The SmartOpenData project, SmOD, developed a Linked Data model based on the European Union's INSPIRE data specifications. The SmOD work lead to the creation of a set of very small vocabularies that define classes and properties that mirror those in INSPIRE that were useful to a series of pilots, focusing on the rural economy, tourism, protected sites etc.
This document describes and aggregates the set of SmOD-INSPIRE vocabularies.
This vocabulary is stable. Definitions may be updated to clarify semantics if appropriate but the basic definitions will not change. If you wish to add terms in the INSPIRE model not included here, please contact Phil Archer
This is not a W3C standard and has not been endorsed by the W3C Membership.
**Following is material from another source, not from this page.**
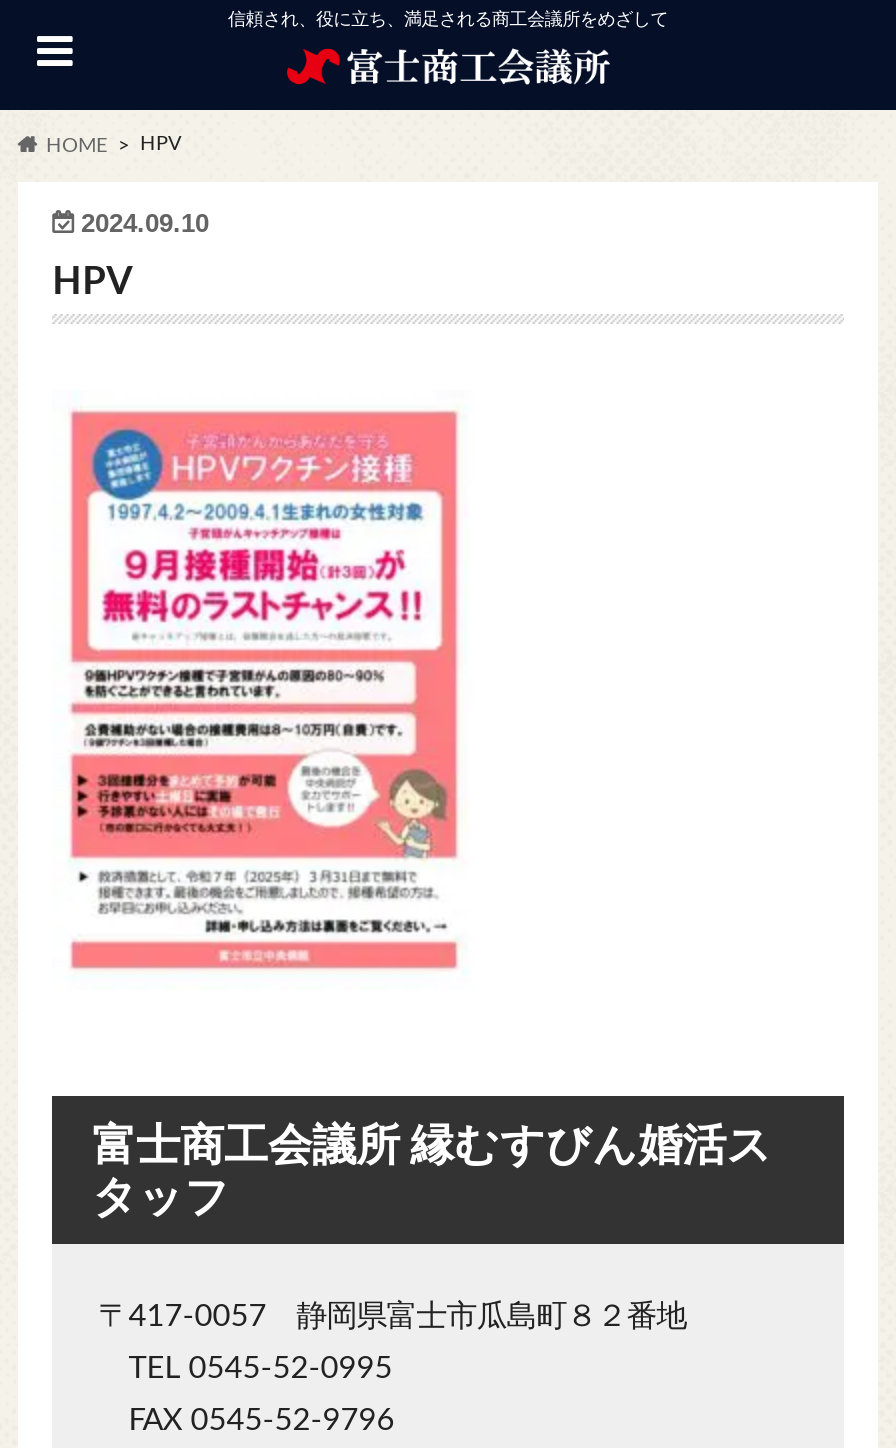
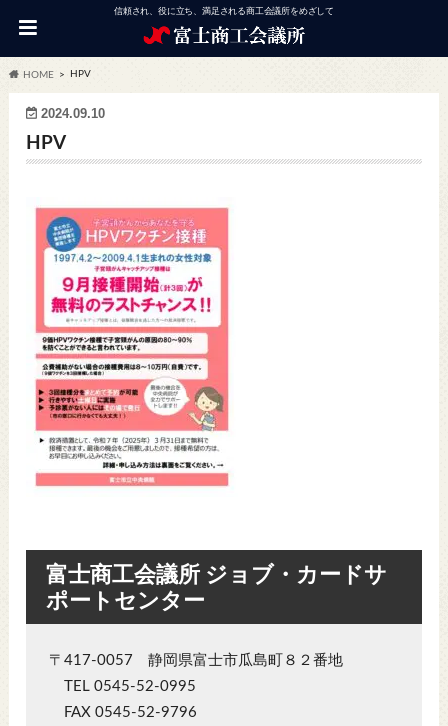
- 富士商工会議所 縁むすびん婚活ス
- タッフ
+ 富士商工会議所 ジョブ・カードサ
+ ポートセンター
The INSPIRE data model is large, complex, and designed for use in a Geospatial Information System and not for Linked Data. Rather than try and replicate the whole model in RDF, SmOD takes a much more Linked Data centric approach, re-using concepts wherever necessary but simplifying it where possible. An important reference in this work was the Study on RDF and PIDs for INSPIRE by Diederik Tirry and Danny Vandenbroucke. It summarised work by three experts: Clemens Portele, Linda van den Brink and Stuart Williams.
In addition to the vocabularies described here, the Smart Open Data Project also developed a specific vocabulary for its pilot projects and a SKOS concept scheme for the Corine Land Cover Nomenclature.
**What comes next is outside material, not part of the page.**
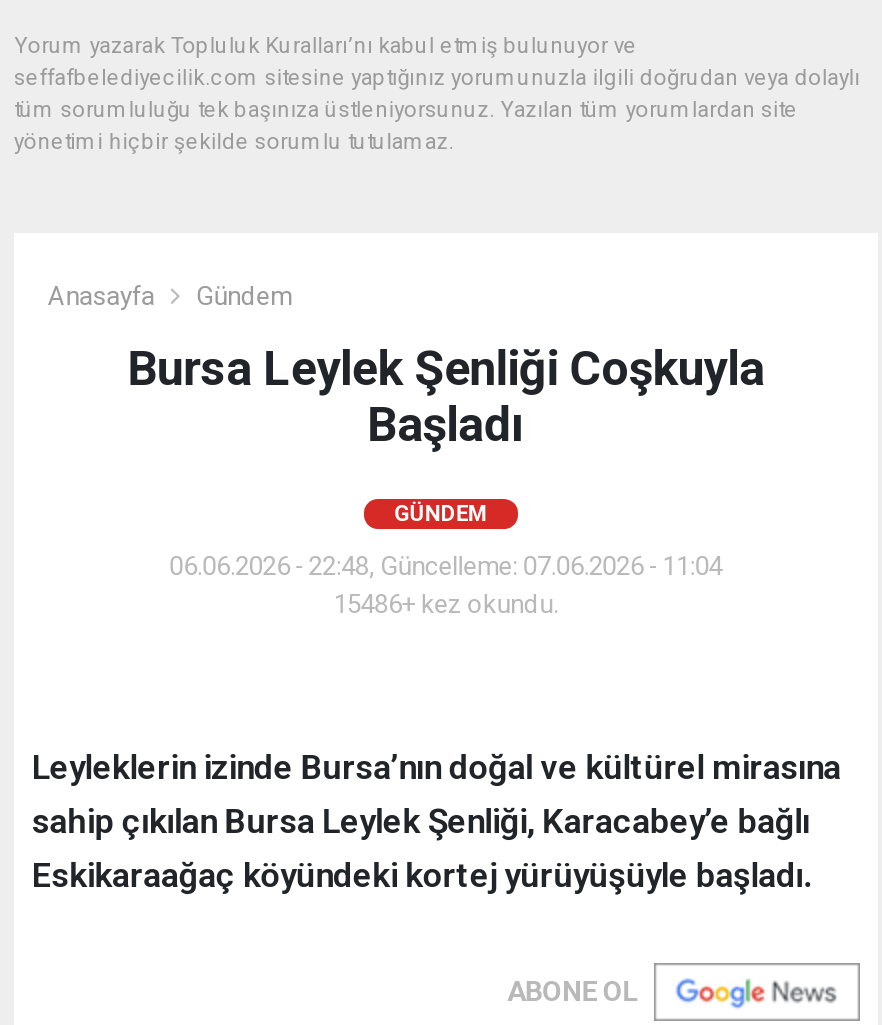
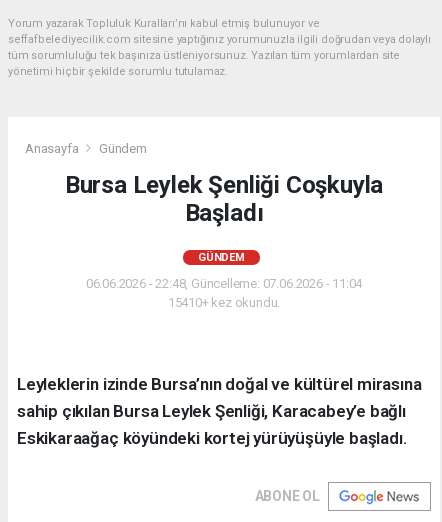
- 15486+ kez okundu.
+ 15410+ kez okundu.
The Study on RDF and PIDs's first recommendation is that RDF namespaces should be aligned
with the XML namespaces so that, for example, the namespace used for Protected Sites
should be http://inspire.jrc.ec.europa.eu/schemas/ps/3.0/
. However, the project received
anecdotal information that it would be unwise to wait for the RDF schemas to be developed and published
at those URLs. Therefore the decision was taken to use the W3C infrastructure with namespaces of the form
http://www.w3.org/2015/03/inspire/{xx}
where xx
is the INSPIRE theme. The W3C website is extremely stable and these
namespaces should be considered as persistent although they are not the product of any W3C
working group. If the European Commission's Joint Research Centre were to publish its own schemas
then the ones created by SmOD would be deprecated in favour of them. If, however, the JRC or
other parties wish to extend the vocabularies hosted at W3C then this would be possible,
particularly through the Locations and Addresses Community Group.
The most visible difference between the INSPIRE model and the SmOD interpretation is the
elimination of the Geographical Names theme. The full INSPIRE model supports the provision
of multiple spellings of place names, using multiple scripts, linked to audio files for
pronunciation and more. Initial work in the project used a model that mirrored this. However, the
result was a lot of complexity in the data with many of the properties unused and
several unnecessary blank nodes. The Study on RDF and PIDs's recommendation in section 3.2.12
is to simply use rdfs:label
(a string with an optional language tag). This simplification
risks losing some of the rich data that might be available in some situations but is absent in the
SmOD pilots. Making this change was inline with the overall recommendation of 'thinking Linked Data'
and made the data in the pilots much easier to work with at a stroke.
The SmOD partners have also used GeoSPARQL's gsp:SpatialObject
class in preference
to creating a new class of gcm:SpatialObject
(INSPIRE has a 'generic concept model' at its core).
The definition of gsp:SpatialObject
is:
"The class Spatial Object represents everything that can have a spatial representation. It
is superclass of feature and geometry." [GeoPSARQL, PDF, p6].
This very general class therefore fits very will
within INSPIRE and the SmOD pilots and there is no gain in defining an INSPIRE-specific class of the same name.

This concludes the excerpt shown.